◆ Required action
Needed from the entries below: every line that holds the word "justify".

◆ Provided information
____

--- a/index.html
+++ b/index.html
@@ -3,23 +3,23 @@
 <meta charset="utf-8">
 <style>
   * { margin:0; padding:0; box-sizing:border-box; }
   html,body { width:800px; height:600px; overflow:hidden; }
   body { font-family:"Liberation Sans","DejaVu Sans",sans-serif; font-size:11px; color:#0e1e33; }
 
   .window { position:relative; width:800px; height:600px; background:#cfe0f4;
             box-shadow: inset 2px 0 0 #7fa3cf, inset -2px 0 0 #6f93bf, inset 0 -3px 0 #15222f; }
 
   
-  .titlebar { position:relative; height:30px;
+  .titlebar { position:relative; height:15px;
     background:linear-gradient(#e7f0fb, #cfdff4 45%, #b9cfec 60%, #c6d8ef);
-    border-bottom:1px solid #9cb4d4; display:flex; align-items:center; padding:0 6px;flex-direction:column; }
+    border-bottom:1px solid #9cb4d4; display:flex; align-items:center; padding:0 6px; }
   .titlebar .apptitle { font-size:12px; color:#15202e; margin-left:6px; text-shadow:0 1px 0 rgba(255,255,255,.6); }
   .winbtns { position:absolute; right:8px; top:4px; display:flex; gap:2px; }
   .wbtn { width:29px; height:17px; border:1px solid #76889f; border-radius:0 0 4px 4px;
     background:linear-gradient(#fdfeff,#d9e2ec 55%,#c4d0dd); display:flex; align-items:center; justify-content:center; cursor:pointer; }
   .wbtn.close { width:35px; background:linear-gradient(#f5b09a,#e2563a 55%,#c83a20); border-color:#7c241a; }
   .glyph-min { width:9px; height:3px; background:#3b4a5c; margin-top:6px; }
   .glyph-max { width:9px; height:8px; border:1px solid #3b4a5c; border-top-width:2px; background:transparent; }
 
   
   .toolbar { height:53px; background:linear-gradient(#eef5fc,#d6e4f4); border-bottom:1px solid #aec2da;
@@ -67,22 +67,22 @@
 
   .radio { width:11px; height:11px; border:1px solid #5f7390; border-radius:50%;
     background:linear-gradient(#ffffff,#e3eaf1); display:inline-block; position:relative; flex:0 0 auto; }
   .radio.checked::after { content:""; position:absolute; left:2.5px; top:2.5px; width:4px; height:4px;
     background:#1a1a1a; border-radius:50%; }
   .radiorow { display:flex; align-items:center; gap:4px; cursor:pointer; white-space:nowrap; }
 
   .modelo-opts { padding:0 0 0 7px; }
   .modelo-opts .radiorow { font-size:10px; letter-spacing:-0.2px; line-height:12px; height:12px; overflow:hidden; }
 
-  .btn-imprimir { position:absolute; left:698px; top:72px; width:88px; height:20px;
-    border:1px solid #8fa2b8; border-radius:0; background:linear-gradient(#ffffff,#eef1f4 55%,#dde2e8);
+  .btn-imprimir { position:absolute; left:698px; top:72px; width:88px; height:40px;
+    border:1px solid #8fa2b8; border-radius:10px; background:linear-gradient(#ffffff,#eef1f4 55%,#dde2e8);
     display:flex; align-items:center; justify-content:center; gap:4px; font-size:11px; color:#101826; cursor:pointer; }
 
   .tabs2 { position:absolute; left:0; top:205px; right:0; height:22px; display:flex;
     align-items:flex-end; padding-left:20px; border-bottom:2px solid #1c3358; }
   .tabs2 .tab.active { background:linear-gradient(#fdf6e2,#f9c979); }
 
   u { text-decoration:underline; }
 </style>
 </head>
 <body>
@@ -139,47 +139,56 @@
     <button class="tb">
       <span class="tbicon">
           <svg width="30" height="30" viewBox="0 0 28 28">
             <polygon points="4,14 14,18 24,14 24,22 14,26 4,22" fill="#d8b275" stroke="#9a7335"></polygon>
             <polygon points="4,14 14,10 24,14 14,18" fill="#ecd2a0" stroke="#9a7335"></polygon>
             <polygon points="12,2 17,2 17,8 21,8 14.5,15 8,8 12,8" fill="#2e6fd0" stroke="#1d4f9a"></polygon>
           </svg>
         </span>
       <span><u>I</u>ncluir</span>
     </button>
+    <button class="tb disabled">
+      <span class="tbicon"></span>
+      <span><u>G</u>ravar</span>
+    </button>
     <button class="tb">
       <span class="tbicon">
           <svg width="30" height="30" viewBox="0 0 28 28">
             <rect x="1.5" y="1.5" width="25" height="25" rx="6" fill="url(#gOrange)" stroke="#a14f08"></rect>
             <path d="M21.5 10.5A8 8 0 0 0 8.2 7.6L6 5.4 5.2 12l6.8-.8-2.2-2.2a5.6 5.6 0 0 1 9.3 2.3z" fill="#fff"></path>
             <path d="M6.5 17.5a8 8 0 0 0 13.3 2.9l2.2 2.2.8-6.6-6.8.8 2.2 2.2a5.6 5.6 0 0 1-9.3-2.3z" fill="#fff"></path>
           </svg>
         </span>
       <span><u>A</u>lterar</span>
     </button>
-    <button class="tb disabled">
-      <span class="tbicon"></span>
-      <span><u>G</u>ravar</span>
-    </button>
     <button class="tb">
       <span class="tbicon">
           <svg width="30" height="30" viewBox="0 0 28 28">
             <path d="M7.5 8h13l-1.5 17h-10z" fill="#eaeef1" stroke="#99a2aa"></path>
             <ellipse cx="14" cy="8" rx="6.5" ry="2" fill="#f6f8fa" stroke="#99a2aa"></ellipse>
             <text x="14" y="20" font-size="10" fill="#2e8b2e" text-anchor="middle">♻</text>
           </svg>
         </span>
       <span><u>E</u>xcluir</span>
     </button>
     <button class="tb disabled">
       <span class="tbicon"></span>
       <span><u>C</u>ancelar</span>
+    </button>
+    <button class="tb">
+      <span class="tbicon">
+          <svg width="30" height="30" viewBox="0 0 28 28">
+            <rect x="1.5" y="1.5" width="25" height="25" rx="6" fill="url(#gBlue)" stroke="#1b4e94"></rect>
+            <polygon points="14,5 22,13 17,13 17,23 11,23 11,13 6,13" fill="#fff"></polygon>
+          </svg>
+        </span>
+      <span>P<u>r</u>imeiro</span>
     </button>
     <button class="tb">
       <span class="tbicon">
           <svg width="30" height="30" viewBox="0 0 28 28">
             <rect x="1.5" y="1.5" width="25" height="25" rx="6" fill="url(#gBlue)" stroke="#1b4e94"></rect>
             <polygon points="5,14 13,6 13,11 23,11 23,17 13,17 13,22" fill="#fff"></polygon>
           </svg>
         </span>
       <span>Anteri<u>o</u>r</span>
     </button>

____

◆ Response below
     background:linear-gradient(#fdfeff,#d9e2ec 55%,#c4d0dd); display:flex; align-items:center; justify-content:center; cursor:pointer; }
     display:flex; align-items:center; justify-content:center; gap:4px; font-size:11px; color:#101826; cursor:pointer; }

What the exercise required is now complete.